_What the task asks_
Which lines below include the string "none"? Please show each one.

^^^^^^^^^^^^^^^^

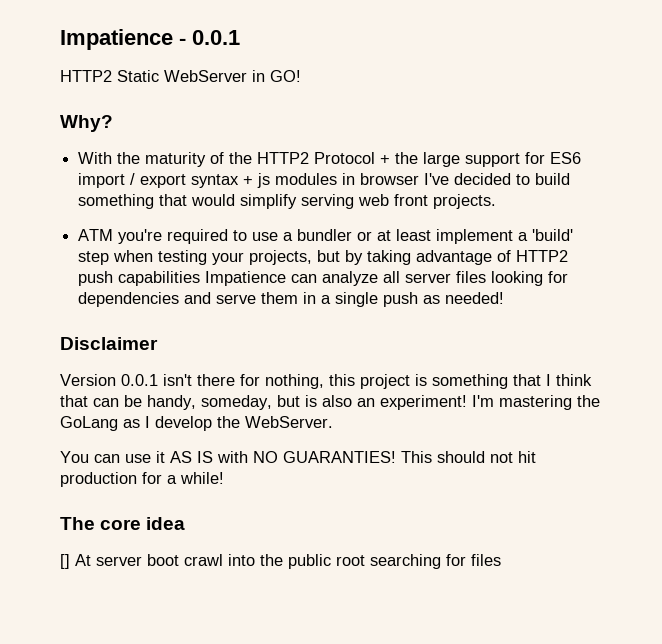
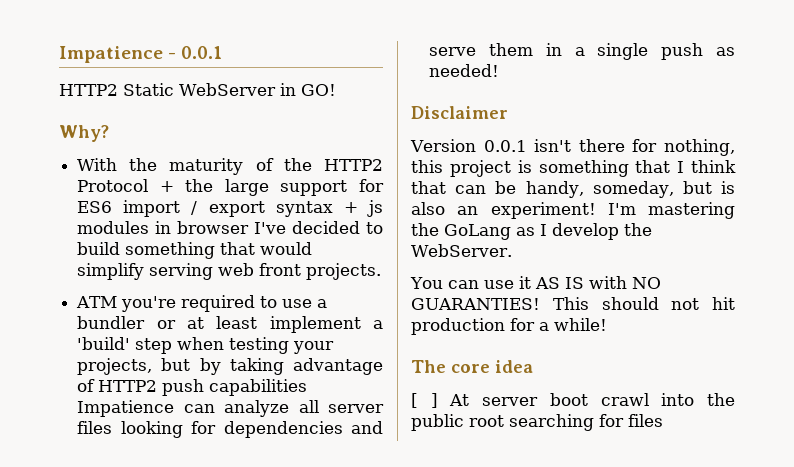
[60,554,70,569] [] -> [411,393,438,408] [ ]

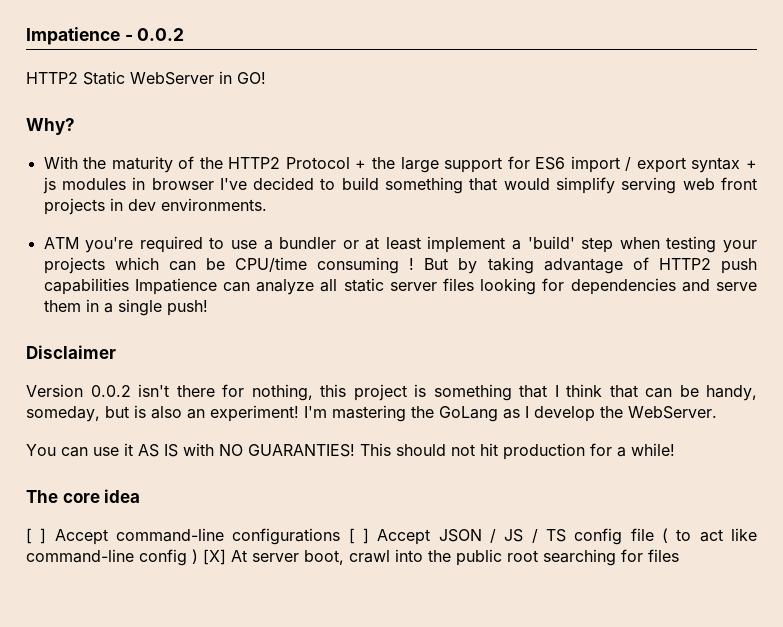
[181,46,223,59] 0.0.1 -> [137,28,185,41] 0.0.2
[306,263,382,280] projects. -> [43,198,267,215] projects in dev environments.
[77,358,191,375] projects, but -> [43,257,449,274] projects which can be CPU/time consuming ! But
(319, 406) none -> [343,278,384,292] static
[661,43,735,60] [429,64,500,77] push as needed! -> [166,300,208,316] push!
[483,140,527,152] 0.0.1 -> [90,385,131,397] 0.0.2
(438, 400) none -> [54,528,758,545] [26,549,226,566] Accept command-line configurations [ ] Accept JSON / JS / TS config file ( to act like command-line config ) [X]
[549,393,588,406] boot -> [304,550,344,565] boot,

^^^^^^^^^^^^^^^^

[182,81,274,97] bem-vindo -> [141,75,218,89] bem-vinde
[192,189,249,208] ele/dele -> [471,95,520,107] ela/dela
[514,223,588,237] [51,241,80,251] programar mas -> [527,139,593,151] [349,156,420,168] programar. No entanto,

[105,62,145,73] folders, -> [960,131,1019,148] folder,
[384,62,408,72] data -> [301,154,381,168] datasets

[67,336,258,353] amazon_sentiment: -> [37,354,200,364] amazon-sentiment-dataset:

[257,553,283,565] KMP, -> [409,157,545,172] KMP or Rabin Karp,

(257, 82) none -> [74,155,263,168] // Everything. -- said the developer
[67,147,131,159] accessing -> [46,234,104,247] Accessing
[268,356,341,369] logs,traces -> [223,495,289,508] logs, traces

^^^^^^^^^^^^^^^^

_Solution to the exercise_
(319, 406) none -> [343,278,384,292] static
(438, 400) none -> [54,528,758,545] [26,549,226,566] Accept command-line configurations [ ] Accept JSON / JS / TS config file ( to act like command-line config ) [X]
(257, 82) none -> [74,155,263,168] // Everything. -- said the developer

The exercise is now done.